Problem to work on: Keeping each line exactly as it is, output all of the records.
Data for this task Start Marker
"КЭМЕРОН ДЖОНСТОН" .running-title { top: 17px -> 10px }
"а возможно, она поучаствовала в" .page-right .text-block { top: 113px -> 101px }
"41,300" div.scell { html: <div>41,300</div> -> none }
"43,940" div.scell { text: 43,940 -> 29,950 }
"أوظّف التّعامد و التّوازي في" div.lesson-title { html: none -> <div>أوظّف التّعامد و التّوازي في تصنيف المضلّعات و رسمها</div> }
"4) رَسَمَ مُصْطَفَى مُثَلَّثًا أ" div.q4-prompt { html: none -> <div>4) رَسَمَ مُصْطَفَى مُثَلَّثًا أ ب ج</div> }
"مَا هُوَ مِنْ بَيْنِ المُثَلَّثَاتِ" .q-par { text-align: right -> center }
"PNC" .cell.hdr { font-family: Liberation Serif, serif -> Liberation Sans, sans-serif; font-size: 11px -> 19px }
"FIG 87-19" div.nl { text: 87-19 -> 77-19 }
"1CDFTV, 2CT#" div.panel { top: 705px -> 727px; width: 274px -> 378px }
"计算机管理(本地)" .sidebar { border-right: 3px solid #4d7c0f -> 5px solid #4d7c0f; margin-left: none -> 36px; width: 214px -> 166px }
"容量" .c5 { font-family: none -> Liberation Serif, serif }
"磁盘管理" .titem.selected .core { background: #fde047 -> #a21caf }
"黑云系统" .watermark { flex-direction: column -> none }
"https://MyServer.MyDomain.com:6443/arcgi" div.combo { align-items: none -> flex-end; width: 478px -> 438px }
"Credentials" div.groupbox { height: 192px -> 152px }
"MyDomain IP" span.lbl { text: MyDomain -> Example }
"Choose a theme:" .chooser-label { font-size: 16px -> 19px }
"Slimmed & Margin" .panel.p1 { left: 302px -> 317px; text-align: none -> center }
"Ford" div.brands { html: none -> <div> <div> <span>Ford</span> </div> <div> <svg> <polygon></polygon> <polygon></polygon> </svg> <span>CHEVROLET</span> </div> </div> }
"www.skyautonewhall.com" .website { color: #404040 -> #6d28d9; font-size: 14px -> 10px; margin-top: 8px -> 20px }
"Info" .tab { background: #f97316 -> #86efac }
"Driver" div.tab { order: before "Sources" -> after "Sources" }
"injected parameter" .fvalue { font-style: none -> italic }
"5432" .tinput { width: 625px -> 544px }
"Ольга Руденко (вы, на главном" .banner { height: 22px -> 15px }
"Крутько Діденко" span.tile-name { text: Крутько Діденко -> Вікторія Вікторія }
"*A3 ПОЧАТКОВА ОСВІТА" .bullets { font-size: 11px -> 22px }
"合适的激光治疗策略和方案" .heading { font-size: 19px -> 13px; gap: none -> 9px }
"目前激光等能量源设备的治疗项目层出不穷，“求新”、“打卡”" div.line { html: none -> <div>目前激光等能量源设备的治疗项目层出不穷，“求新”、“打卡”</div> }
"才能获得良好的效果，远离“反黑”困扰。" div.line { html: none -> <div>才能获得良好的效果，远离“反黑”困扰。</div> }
Data for this task End Marker
Written solution:
"КЭМЕРОН ДЖОНСТОН" .running-title { top: 17px -> 10px }
"а возможно, она поучаствовала в" .page-right .text-block { top: 113px -> 101px }
"41,300" div.scell { html: <div>41,300</div> -> none }
"43,940" div.scell { text: 43,940 -> 29,950 }
"أوظّف التّعامد و التّوازي في" div.lesson-title { html: none -> <div>أوظّف التّعامد و التّوازي في تصنيف المضلّعات و رسمها</div> }
"4) رَسَمَ مُصْطَفَى مُثَلَّثًا أ" div.q4-prompt { html: none -> <div>4) رَسَمَ مُصْطَفَى مُثَلَّثًا أ ب ج</div> }
"مَا هُوَ مِنْ بَيْنِ المُثَلَّثَاتِ" .q-par { text-align: right -> center }
"PNC" .cell.hdr { font-family: Liberation Serif, serif -> Liberation Sans, sans-serif; font-size: 11px -> 19px }
"FIG 87-19" div.nl { text: 87-19 -> 77-19 }
"1CDFTV, 2CT#" div.panel { top: 705px -> 727px; width: 274px -> 378px }
"计算机管理(本地)" .sidebar { border-right: 3px solid #4d7c0f -> 5px solid #4d7c0f; margin-left: none -> 36px; width: 214px -> 166px }
"容量" .c5 { font-family: none -> Liberation Serif, serif }
"磁盘管理" .titem.selected .core { background: #fde047 -> #a21caf }
"黑云系统" .watermark { flex-direction: column -> none }
"https://MyServer.MyDomain.com:6443/arcgi" div.combo { align-items: none -> flex-end; width: 478px -> 438px }
"Credentials" div.groupbox { height: 192px -> 152px }
"MyDomain IP" span.lbl { text: MyDomain -> Example }
"Choose a theme:" .chooser-label { font-size: 16px -> 19px }
"Slimmed & Margin" .panel.p1 { left: 302px -> 317px; text-align: none -> center }
"Ford" div.brands { html: none -> <div> <div> <span>Ford</span> </div> <div> <svg> <polygon></polygon> <polygon></polygon> </svg> <span>CHEVROLET</span> </div> </div> }
"www.skyautonewhall.com" .website { color: #404040 -> #6d28d9; font-size: 14px -> 10px; margin-top: 8px -> 20px }
"Info" .tab { background: #f97316 -> #86efac }
"Driver" div.tab { order: before "Sources" -> after "Sources" }
"injected parameter" .fvalue { font-style: none -> italic }
"5432" .tinput { width: 625px -> 544px }
"Ольга Руденко (вы, на главном" .banner { height: 22px -> 15px }
"Крутько Діденко" span.tile-name { text: Крутько Діденко -> Вікторія Вікторія }
"*A3 ПОЧАТКОВА ОСВІТА" .bullets { font-size: 11px -> 22px }
"合适的激光治疗策略和方案" .heading { font-size: 19px -> 13px; gap: none -> 9px }
"目前激光等能量源设备的治疗项目层出不穷，“求新”、“打卡”" div.line { html: none -> <div>目前激光等能量源设备的治疗项目层出不穷，“求新”、“打卡”</div> }
"才能获得良好的效果，远离“反黑”困扰。" div.line { html: none -> <div>才能获得良好的效果，远离“反黑”困扰。</div> }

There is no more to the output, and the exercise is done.